Like sports, the various musical and entertainment groups that were organized at Camp S-62 helped to develop a strong social connection between the men of Company 361-C and the surrounding community. It is also evident through the weekly newspaper reports that these groups constituted a major part of the social life within Company 361-C.[1]

Pictured above is the parade grounds at Camp S-62 shortly after the camp was established in the summer of 1933. (Courtesy of the Pennsylvania CCC Online Archive)
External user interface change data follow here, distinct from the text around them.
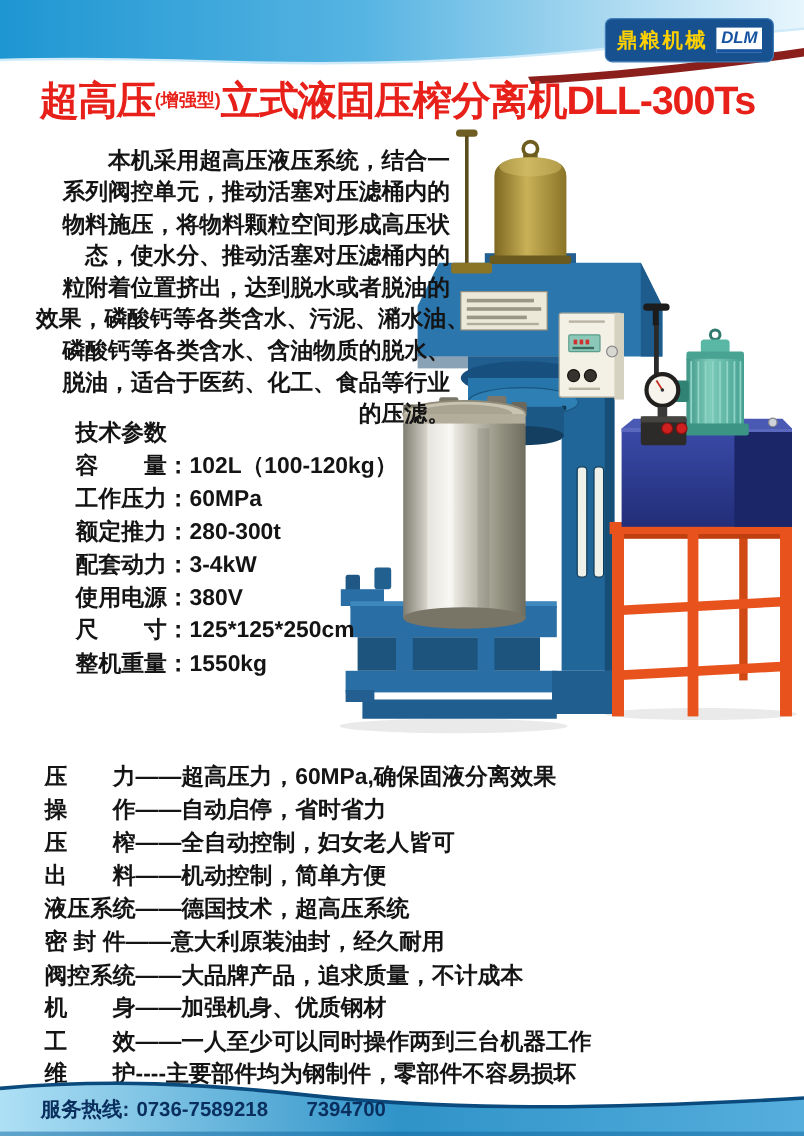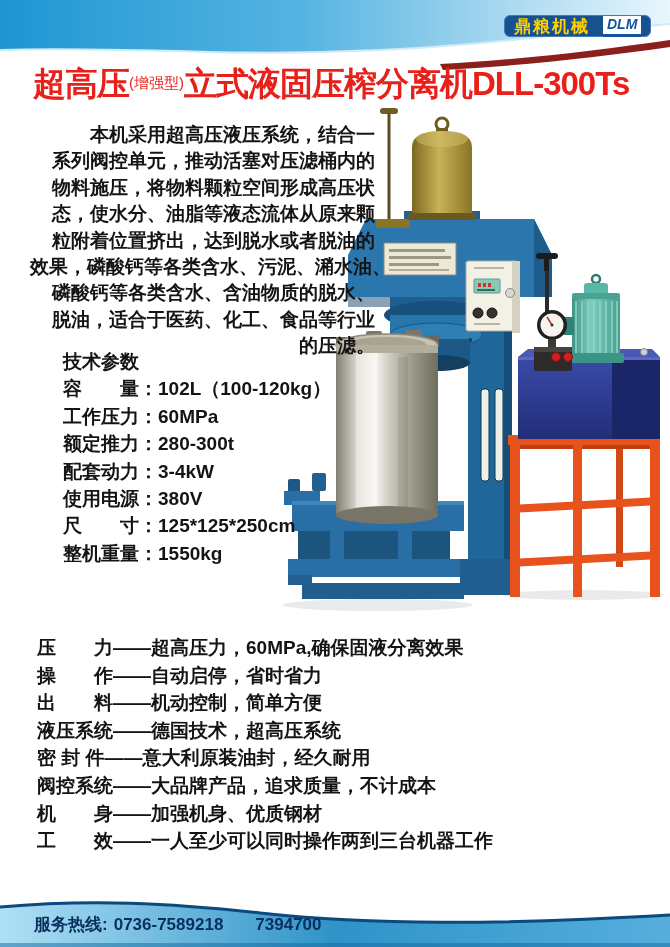--- a/index.html
+++ b/index.html
@@ -13,36 +13,36 @@
   }
   html,body{margin:0;padding:0;background:#ffffff;}
   .page{
     position:relative;width:670px;height:947px;margin:0 auto;
     background:#ffffff;overflow:hidden;
     font-family:"Liberation Sans","DejaVu Sans",sans-serif;
   }
   
   .header-svg{position:absolute;left:0;top:0;width:670px;height:72px;}
   .logo{
-    position:absolute;left:504px;top:15px;height:22px;padding:0 9px;
+    position:absolute;left:504px;top:15px;height:37px;padding:0 9px;
     background:var(--logo-navy);border:1px solid #3f7cb8;border-radius:6px;
-    display:flex;align-items:center;gap:13px;box-sizing:border-box;
+    display:flex;align-items:center;gap:7px;box-sizing:border-box;
   }
   .logo .brand-name{color:var(--logo-yellow);font-size:17px;font-weight:bold;letter-spacing:2px;white-space:nowrap;}
   .logo .dlm-box{
     background:#ffffff;color:var(--dlm-blue);font-size:14px;font-weight:bold;font-style:italic;
     padding:0 4px 2px 4px;line-height:16px;border-bottom:3px solid var(--dlm-blue);
   }
   
   .title{
     position:absolute;left:33px;top:62px;width:620px;white-space:nowrap;
     color:var(--title-red);font-weight:900;letter-spacing:-1px;
   }
   .title .t-big{font-size:33px;}
-  .title .t-small{font-size:15px;letter-spacing:0;vertical-align:7px;font-weight:normal;}
+  .title .t-small{font-size:15px;letter-spacing:0;vertical-align:7px;font-weight:bold;}
   
   .intro{
     position:absolute;left:30px;top:122px;width:345px;
     font-size:19px;font-weight:700;line-height:26.4px;color:var(--text-black);text-align:right;
   }
   .intro .line{white-space:nowrap;}
   
   .specs{
     position:absolute;left:63px;top:348px;width:280px;
     font-size:19px;font-weight:700;line-height:27.4px;color:var(--text-black);
@@ -268,21 +268,21 @@
       <rect x="256" y="240" width="38" height="5" fill="#454440"></rect>
       <circle cx="278" cy="250" r="4.5" fill="#cf2020" stroke="#8a1010" stroke-width="1"></circle>
       <circle cx="290" cy="250" r="4.5" fill="#cf2020" stroke="#8a1010" stroke-width="1"></circle>
     </g>
   </svg>
 
   <div class="intro">
     <div class="line">　　本机采用超高压液压系统，结合一</div>
     <div class="line">系列阀控单元，推动活塞对压滤桶内的</div>
     <div class="line">物料施压，将物料颗粒空间形成高压状</div>
-    <div class="line">态，使水分、油脂等液态流体从原来颗</div>
+    <div class="line">态，使水分、推动活塞对压滤桶内的</div>
     <div class="line">粒附着位置挤出，达到脱水或者脱油的</div>
     <div class="line">效果，磷酸钙等各类含水、污泥、潲水油、</div>
     <div class="line">磷酸钙等各类含水、含油物质的脱水、</div>
     <div class="line">脱油，适合于医药、化工、食品等行业</div>
     <div class="line">的压滤。</div>
   </div>
 
   <div class="specs">
     <div class="row">技术参数</div>
     <div class="row"><span>容　　量：</span><span>102L（100-120kg）</span></div>
@@ -290,26 +290,28 @@
     <div class="row"><span>额定推力：</span><span>280-300t</span></div>
     <div class="row"><span>配套动力：</span><span>3-4kW</span></div>
     <div class="row"><span>使用电源：</span><span>380V</span></div>
     <div class="row"><span>尺　　寸：</span><span>125*125*250cm</span></div>
     <div class="row"><span>整机重量：</span><span>1550kg</span></div>
   </div>
 
   <div class="features">
     <div class="line">压　　力——超高压力，60MPa,确保固液分离效果</div>
     <div class="line">操　　作——自动启停，省时省力</div>
+    <div class="line">压　　榨——全自动控制，妇女老人皆可</div>
     <div class="line">出　　料——机动控制，简单方便</div>
     <div class="line">液压系统——德国技术，超高压系统</div>
     <div class="line">密 封 件——意大利原装油封，经久耐用</div>
     <div class="line">阀控系统——大品牌产品，追求质量，不计成本</div>
     <div class="line">机　　身——加强机身、优质钢材</div>
     <div class="line">工　　效——一人至少可以同时操作两到三台机器工作</div>
+    <div class="line">维　　护----主要部件均为钢制件，零部件不容易损坏</div>
   </div>
 
   <svg class="footer-svg" viewBox="0 0 670 52" aria-hidden="true">
     <defs>
       <linearGradient id="footGrad" x1="0" y1="0" x2="1" y2="0">
         <stop offset="0" stop-color="#aee0f5"></stop>
         <stop offset="0.5" stop-color="#2f93c8"></stop>
         <stop offset="1" stop-color="#56aedd"></stop>
       </linearGradient>
     </defs>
Perhaps one of the more famous groups to emerge from the camp was the Penn Roosevelt Quintet.[2] Formed shortly after the camp was established, the group performed for different social and religious events throughout the region. Some of the frequent gatherings in which the group performed at were singing tournaments, church programs, political events, and even for prisoners at the State Penitentiary in Bellefonte.[3] One singing tournament that the quintet performed at was held at an A.M.E. Church in Mt. Union. Here the men took home first “prize” valued at $10 while second “prize” was won by another African American group from nearby Camp S-56 (East Licking Creek).[4] The quintet became so favorable among the local communities that “invitations for their services” came “almost daily.”[5] However, the neighboring people were not the only ones to hear the singing talents of the Penn Roosevelt Quintet. The renowned group also received fifteen minutes of airtime on Harrisburg’s WHP radio station between early 1934 and late 1935.[6] Moreover, they were also heard on Williamsport’s WRAK radio station. This opportunity was made possible by the efforts of the camp’s commander, Captain Arthur T. Eaker and his wife when the group was invited to their home in Muncy, Pennsylvania. While there, the group performed at the Muncy Hotel and the Methodist Church in the town.[7] Their musical performances were composed of popular contemporary pieces in addition to “negro spirituals,” in which they specialized.[8] Some of the documented members of the group are as follows:

Penn-Roosevelt Quintet Members (April 1934)[9]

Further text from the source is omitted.